If you were to sum it up in a picture, it would basically be this:
Of course, the essence of that logic has been flawed for a while now -- first because of the Internet, and then because of the ability to put the Internet in our pocket and carry it anywhere.
In fact, turn the camera around on that same lecture hall today, and this is what you’ll see:
But now we’ve entered a new chapter — dare I say, a Technological Singularity (20 years early) — one in which Chat-GPT in particular, and the daily flood of AI tools more generally, has changed the nature of the teacher/student relationship even more irrevocably than before.
As a result, from this day forward, the job of a teacher REALLY needs to stop being about transmission.

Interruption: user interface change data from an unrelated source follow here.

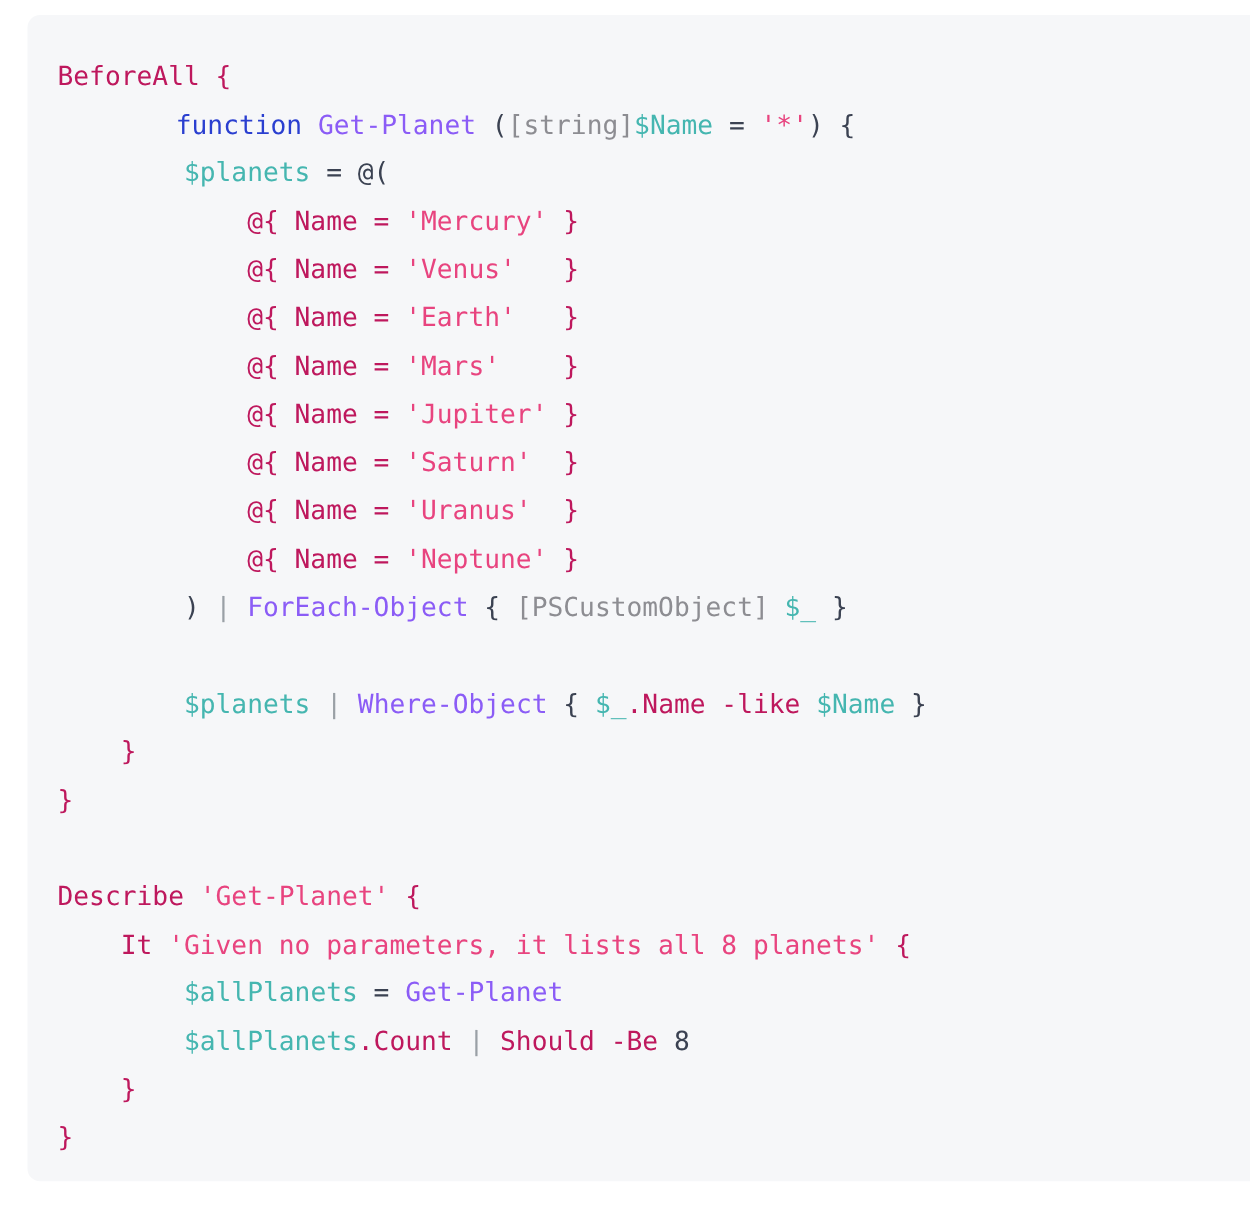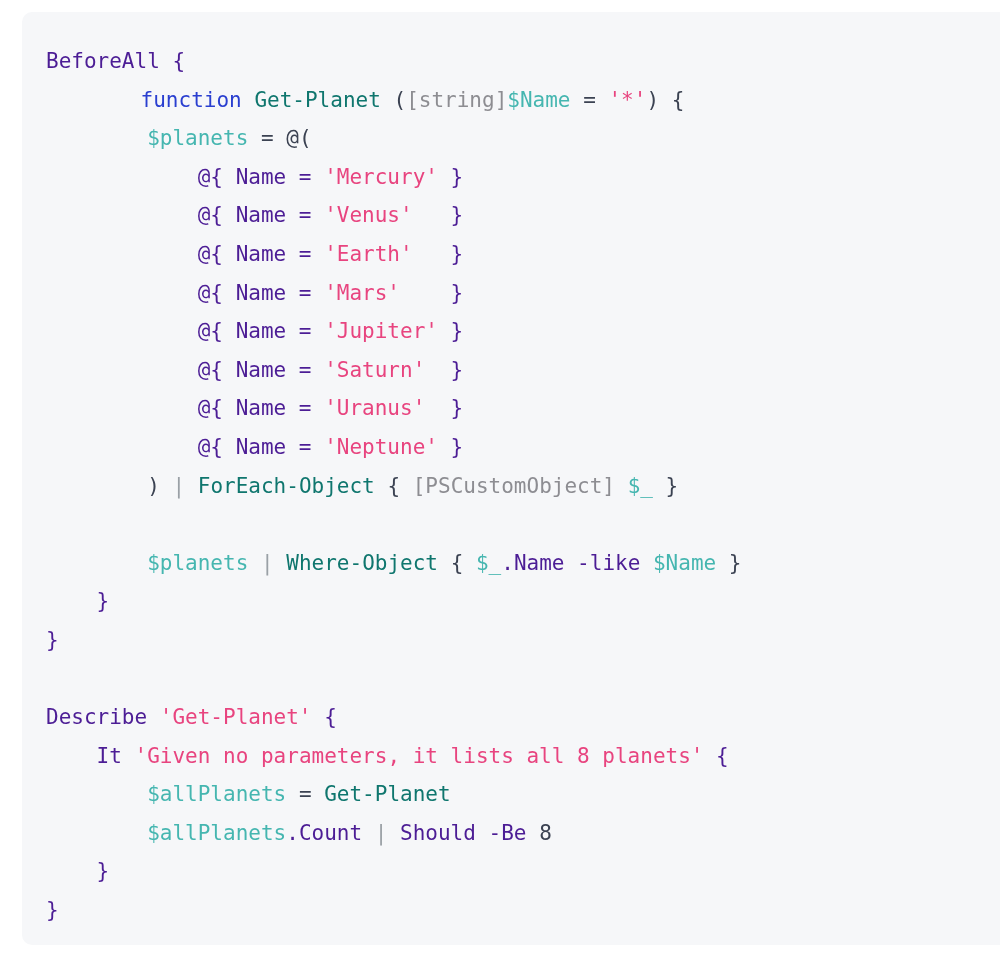--- a/index.html
+++ b/index.html
@@ -40,23 +40,23 @@
   }
 
   .ln {
     display: block;
     height: 38.6px;
     padding-left: 24px;
     white-space: pre;
   }
 
   
-  .t-plain   { color: #4c1d95; }
+  .t-plain   { color: #be185d; }
   .t-kw      { color: #2a3fd0; margin-left: 44px; }   
-  .t-cmd     { color: #0f766e; }   
+  .t-cmd     { color: #8b5cf6; }   
   .t-var     { color: #45b6b0; }   
   .t-str     { color: #e8447f; }   
   .t-type    { color: #8d8d92; text-align: right; }   
   .t-pipe    { color: #9aa0a6; }   
   .t-punc    { color: #3b4252; }
   .t-num     { color: #3b4252; }
 </style>
 </head>
 <body>
 

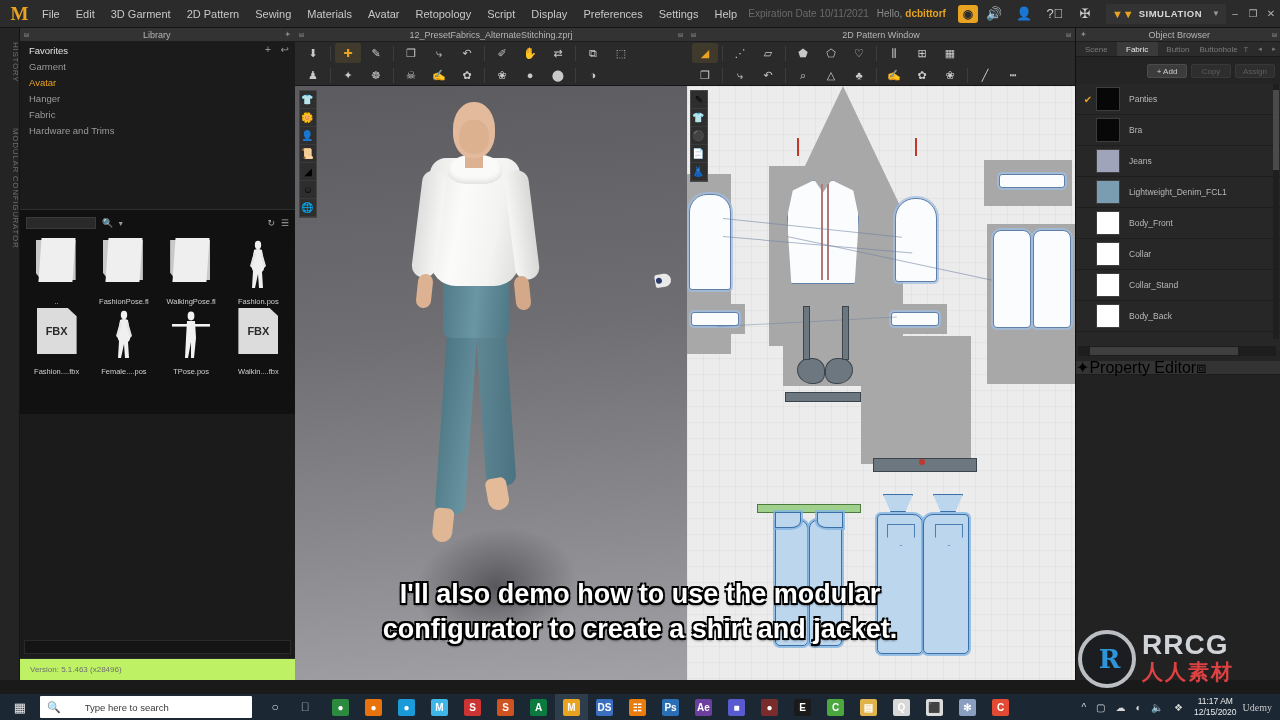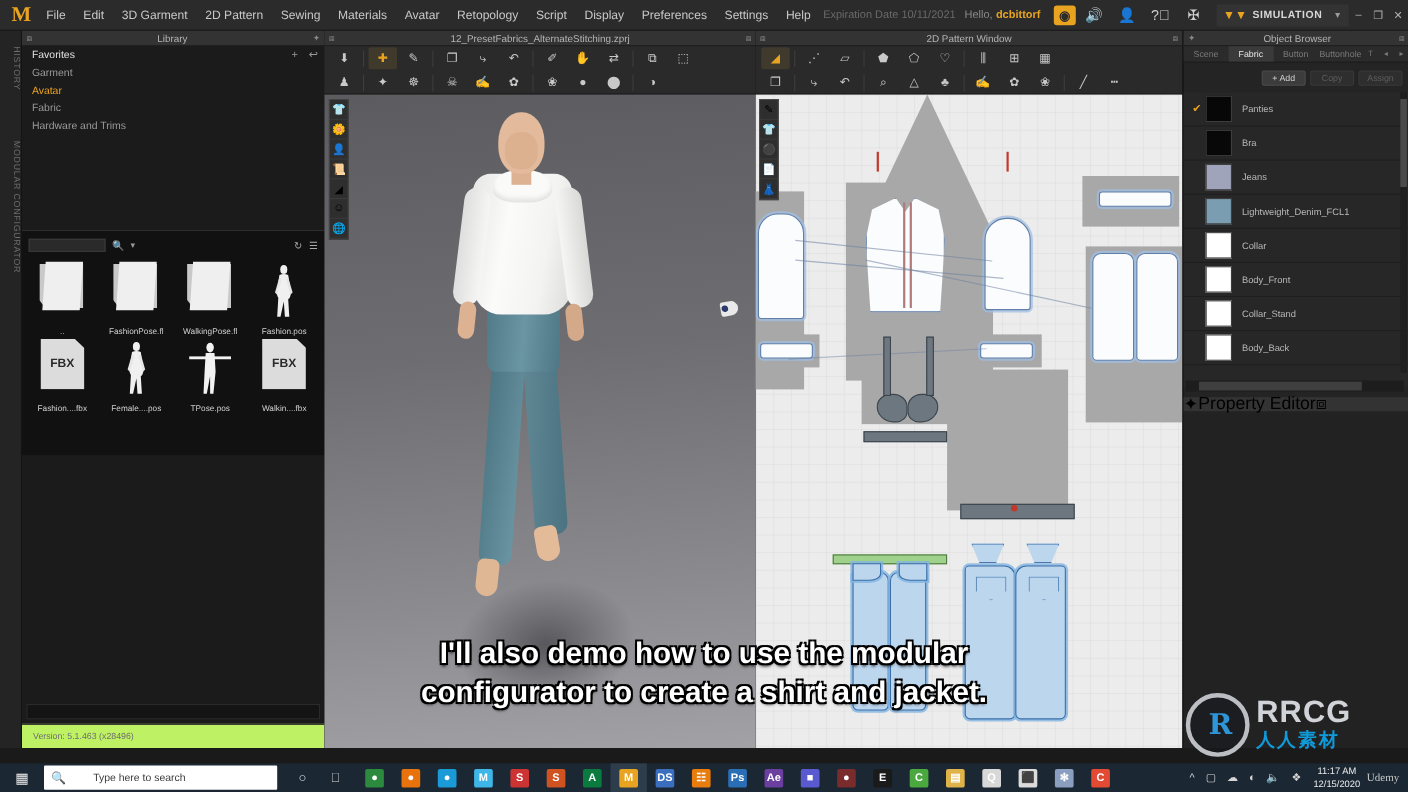--- a/index.html
+++ b/index.html
@@ -353,21 +353,21 @@
     width: 38px; height: 38px; color: #2e9fe8; font-size: 26px; font-weight: bold;
     display: flex; align-items: center; justify-content: center;
     font-family: "DejaVu Serif", serif; letter-spacing: -5px;
   }
   .rrcg-txt { margin-left: 6px; }
   .rrcg-txt .t1 {
     color: #dfe3e8; font-size: 28px; font-weight: bold; letter-spacing: 1px;
     line-height: .95; font-family: "Liberation Sans", sans-serif;
   }
   .rrcg-txt .t2 {
-    color: #0ea5e9; font-size: 17px; font-weight: bold; letter-spacing: 2px;
+    color: #ef4444; font-size: 21px; font-weight: bold; letter-spacing: 2px;
     font-family: Liberation Mono, monospace;
   }
 
   
   .taskbar {
     position: absolute; left: 0; bottom: 0; width: 1280px; height: 26px;
     background: #1b2733; display: flex; align-items: center;
   }
   .tb-start {
     width: 40px; height: 26px; display: flex; align-items: center;
@@ -457,20 +457,23 @@
       </div>
       <div id="lib-tree-rows">
           <div class="lib-row fav">
             <span>Favorites</span>
           </div>
           <div class="lib-row">
             <span>Garment</span>
           </div>
           <div class="lib-row sel">
             <span>Avatar</span>
+          </div>
+          <div class="lib-row">
+            <span>Hanger</span>
           </div>
           <div class="lib-row">
             <span>Fabric</span>
           </div>
           <div class="lib-row">
             <span>Hardware and Trims</span>
           </div>
         </div>
     </div>
 
@@ -869,26 +872,26 @@
           <div class="ob-lbl">Jeans</div>
         </div>
         <div class="ob-item">
           <div class="ob-check"></div>
           <div class="ob-sw" style="background: rgb(123, 157, 178);"></div>
           <div class="ob-lbl">Lightweight_Denim_FCL1</div>
         </div>
         <div class="ob-item">
           <div class="ob-check"></div>
           <div class="ob-sw" style="background: rgb(255, 255, 255);"></div>
-          <div class="ob-lbl">Collar</div>
+          <div class="ob-lbl">Body_Front</div>
         </div>
         <div class="ob-item">
           <div class="ob-check"></div>
           <div class="ob-sw" style="background: rgb(255, 255, 255);"></div>
-          <div class="ob-lbl">Body_Front</div>
+          <div class="ob-lbl">Collar</div>
         </div>
         <div class="ob-item">
           <div class="ob-check"></div>
           <div class="ob-sw" style="background: rgb(255, 255, 255);"></div>
           <div class="ob-lbl">Collar_Stand</div>
         </div>
         <div class="ob-item">
           <div class="ob-check"></div>
           <div class="ob-sw" style="background: rgb(255, 255, 255);"></div>
           <div class="ob-lbl">Body_Back</div>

So what should it start being instead?
Montessori schools offer a compelling, century-old answer to that question. After all, they don’t even use the T-word, referring instead to the adults who work with the kids as either Directresses or (my personal favorite) Guides.
They can do that, of course, because so much attention goes into the pre-construction of the environment in which kids are free to navigate. Indeed, in a Montessori classroom, the knowledge resides in the materials, not the teacher. Better yet, by being freed from the need to be the keeper of the knowledge, the adult is freed to be the keeper of the children — their needs, their interests, their relationships, and their emerging sense of self.
Clearly, it’s time that all schools, and all teachers/directresses/guides, should prioritize this as their superordinate goal.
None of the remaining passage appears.